Well-being is the final of our three education goals.
The feedback we received from our community has helped inspire a series of objectives to ensure a commitment to well-being.
To help unlock and realize this potential, we’ve identified key objectives against which we’re measuring our progress.
Hold the highest standards for international schools around child protection.
Use consistent approach and a common vocabulary around social-emotional learning for students and teachers.
Improve support during the unique developmental stage that students experience between the ages of 10-13.
We’re committed to the safety of all students and have implemented training for everyone working with students. Our three new software systems support our need to track data related to child safety.
We’re establishing a curriculum for the wellbeing and social development for students based on international standards.
This brings a consistent approach and a common vocabulary around social emotional learning for students and teachers.
A strong program that addresses our students’ social emotional learning leads to a strong academic program. Students learn best when they are in a psychologically-safe environment and feel supported. This helps to build confidence in our students and supports a positive school culture.
An emphasis on child safeguarding measures and training are a fixture at the start of each school year, for new and returning staff.
Every year, each new and returning staff member must complete training in the basics of first aid, and TKS’s child protection and safeguarding handbook, culminating in an online assessment.
Additionally, each year all staff sign-off on the TKS Code of Conduct. We provide appropriate specific training for those in specialized roles such as PHE, staff who work in labs, and staff who take students on adventurous activities or out of Kingdom.
Child safeguarding is rightly a high profile expectation of professional practice in the school. We have put rigorous training and supporting systems around safeguarding in place every year for anyone involved in working with students. Re-focusing all staff at the start of each school year helps ensure that our faculty are always alert to risks.
Developmental needs, academic proficiency, and age guide us to determine instructional groupings at TKS. This has allowed us to:
Creating a Middle School (Grades 6-8) and High School (Grades 9-12):
From the 2023-24 school year, the divisions will officially become separate divisions.
As TKS has grown and curriculum approaches have shifted, there have been opportunities to create more mixed-age groupings. We’ve done this to address instructional levels in elementary and secondary. This growth has also allowed the Secondary School to separate into two distinct divisions of Middle School and High School.
This shift addresses the wellbeing and academics for students. It allows for TKS to better support the unique developmental stage that students experience between the ages of 10-13. It allows us to better support the transition from Elementary School, where students are with one teacher most of the day, to High School where students have eight different teachers over two days.
In Middle School students will have two core teachers versus the one they had in elementary. This prepares them for the changes to come in Grade 9. This shift also supports our focus on child protection to ensure that students are educated and socializing with students within their appropriate age group.
In addition to the Middle School and High School separation, we can address different concerns created by mixing age groups in certain classes.
For world languages in Secondary School, we are able to create classes based on the level of language proficiency rather than simply age and this has allowed us to focus instruction better.
Mixing age levels in elective classes has also allowed us to greatly increase the number of electives we can offer.
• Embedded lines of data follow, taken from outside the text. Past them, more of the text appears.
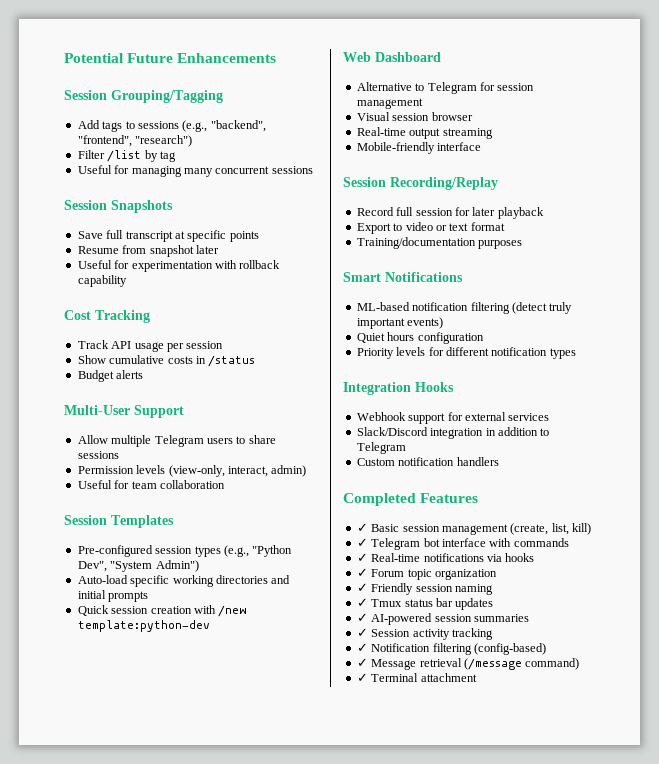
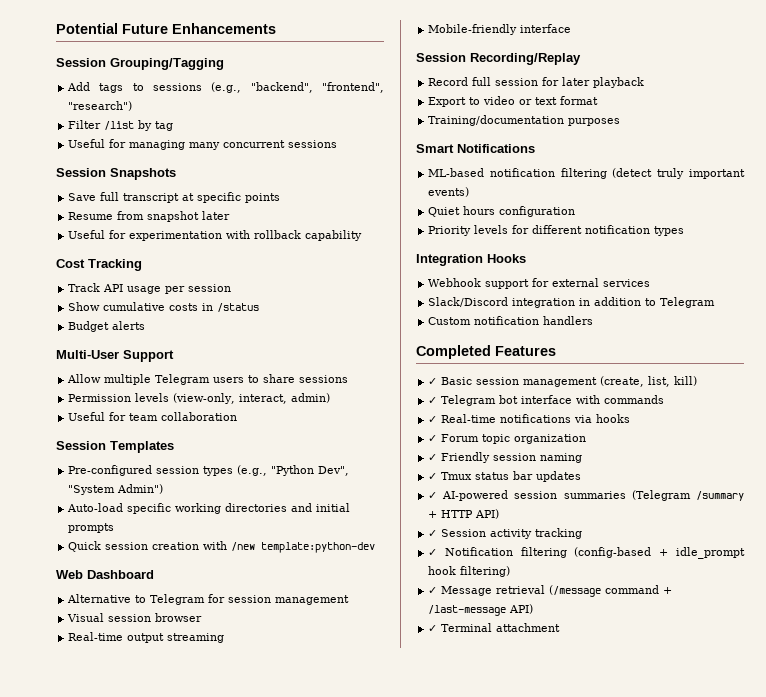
- ✓ AI-powered session summaries
+ ✓ AI-powered session summaries (Telegram /summary + HTTP API)
- ✓ Notification filtering (config-based)
+ ✓ Notification filtering (config-based + idle_prompt hook filtering)
- ✓ Message retrieval (/message command)
+ ✓ Message retrieval (/message command + /last-message API)

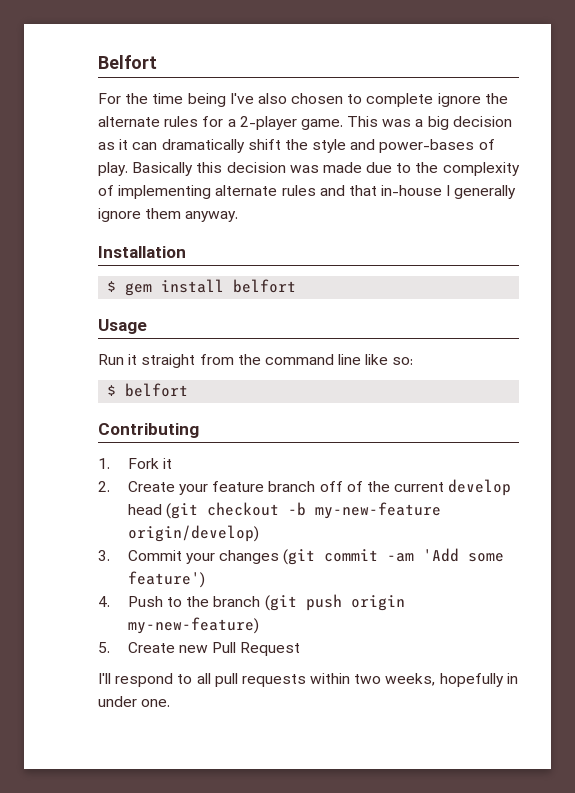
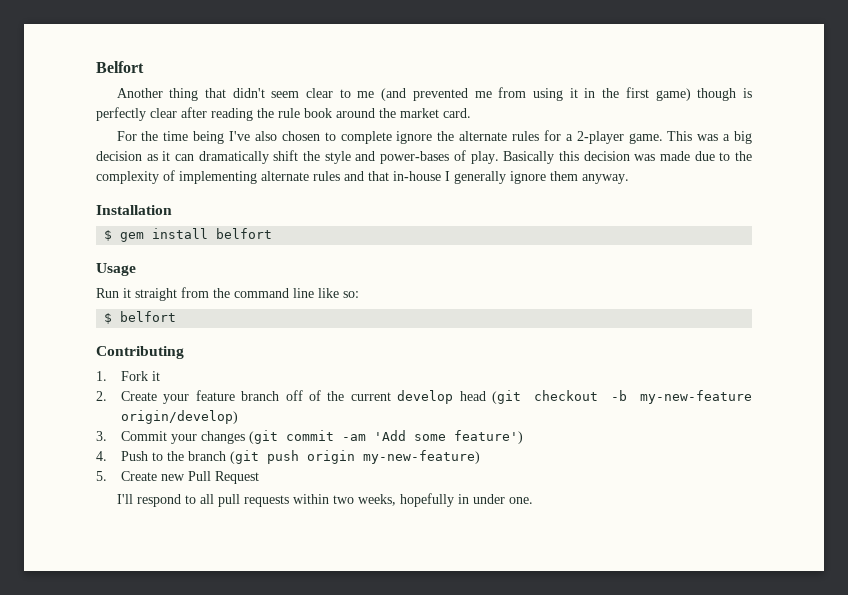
+ Another thing that didn't seem clear to me (and prevented me from using it in the first game) though is perfectly clear after reading the rule book around the market card.

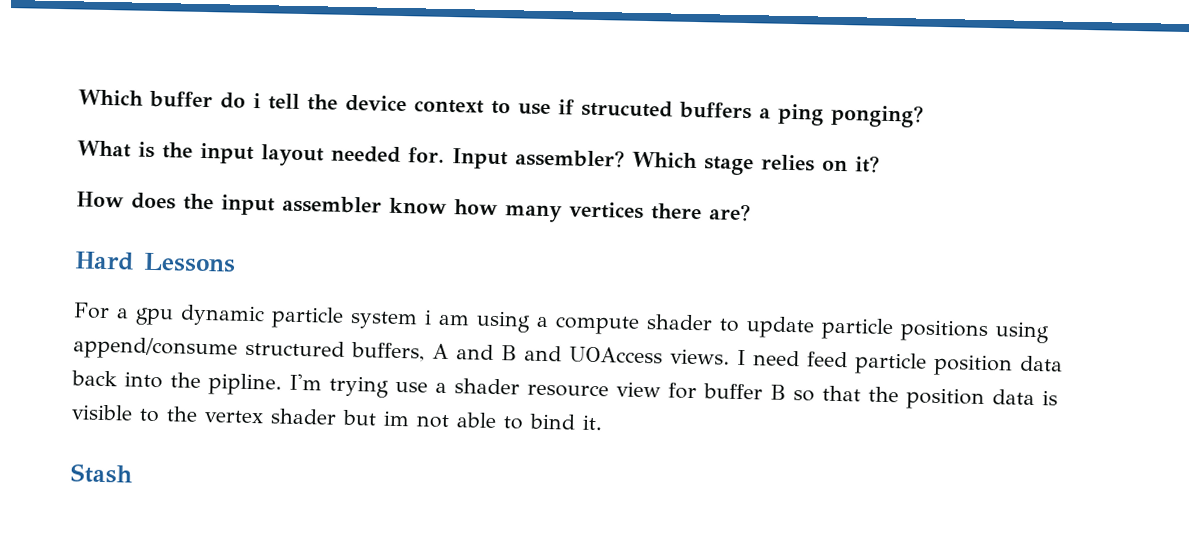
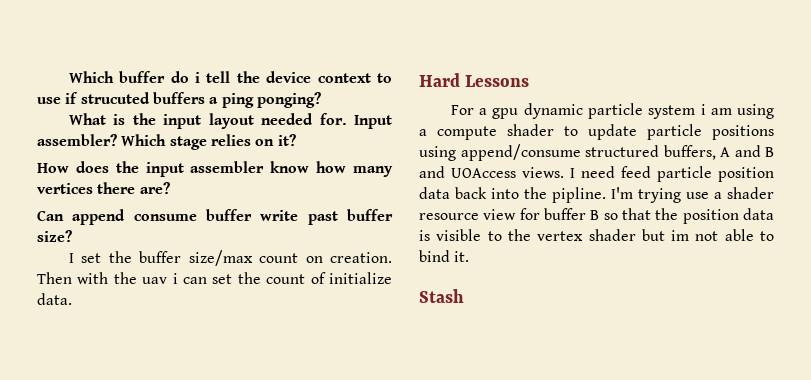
+ Can append consume buffer write past buffer size?
+ I set the buffer size/max count on creation. Then with the uav i can set the count of initialize data.

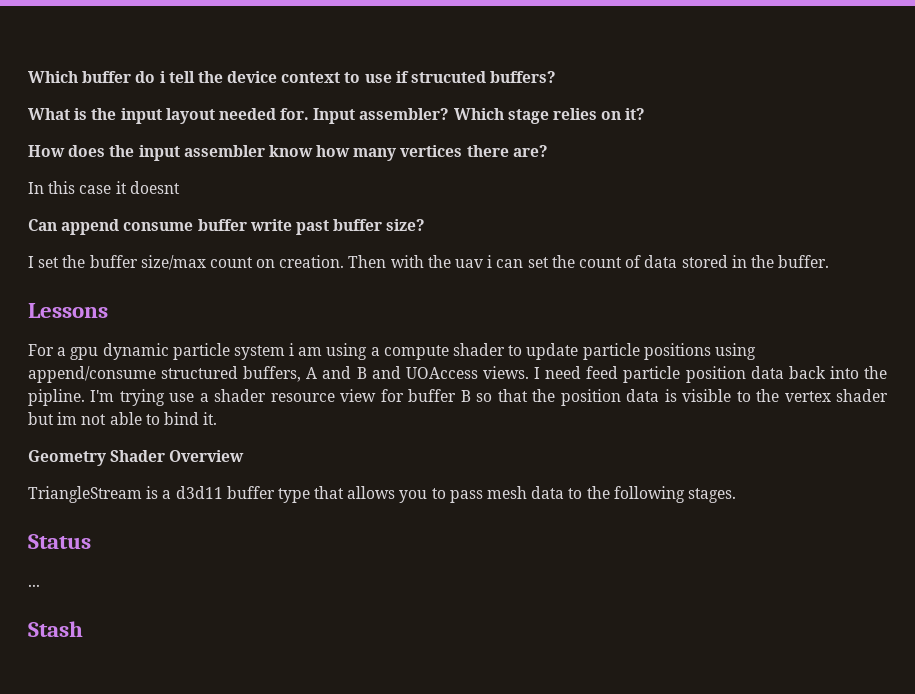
- Which buffer do i tell the device context to use if strucuted buffers a ping ponging?
+ Which buffer do i tell the device context to use if strucuted buffers?
+ In this case it doesnt
- Then with the uav i can set the count of initialize data.
- Hard Lessons
+ Then with the uav i can set the count of data stored in the buffer.
+ Lessons
+ Geometry Shader Overview
+ TriangleStream is a d3d11 buffer type that allows you to pass mesh data to the following stages.
+ Status
+ ...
We only mix classes within the Middle School (Grades 6-8) and within the High School (Grades 9-12) to keep developmental levels together.
This goal is closely tied to the goal of expanding learning opportunities for students. This also has addressed the need to support students with learning needs as well as students who need additional challenge.
We’re developing transition programs for both students and teachers, and have created opportunities for:
When students move from one division to another, we want to make the transition as positive as possible, academically, socially, and emotionally. We have looked at the curriculum to improve the flow and remove gaps. We have looked at our wellbeing program and aligned it across divisions, and we provide students with the opportunity to experience the physical space in the new division before the first day of school through the “Moving Up” day program.
I was impressed by how TKS managed the transition for my son, Safeer Ahmad ,starting Grade 9, transitioning from Middle School to High School. My twin girls, Aroosa and Fareeha, also transition together this year to Grade 4. "At what could be a stressful time for children and their families, the process was smooth, considered and reassuring. Safeer is thriving and happy in Grade 9, and my two girls are very excited to start Grade 4.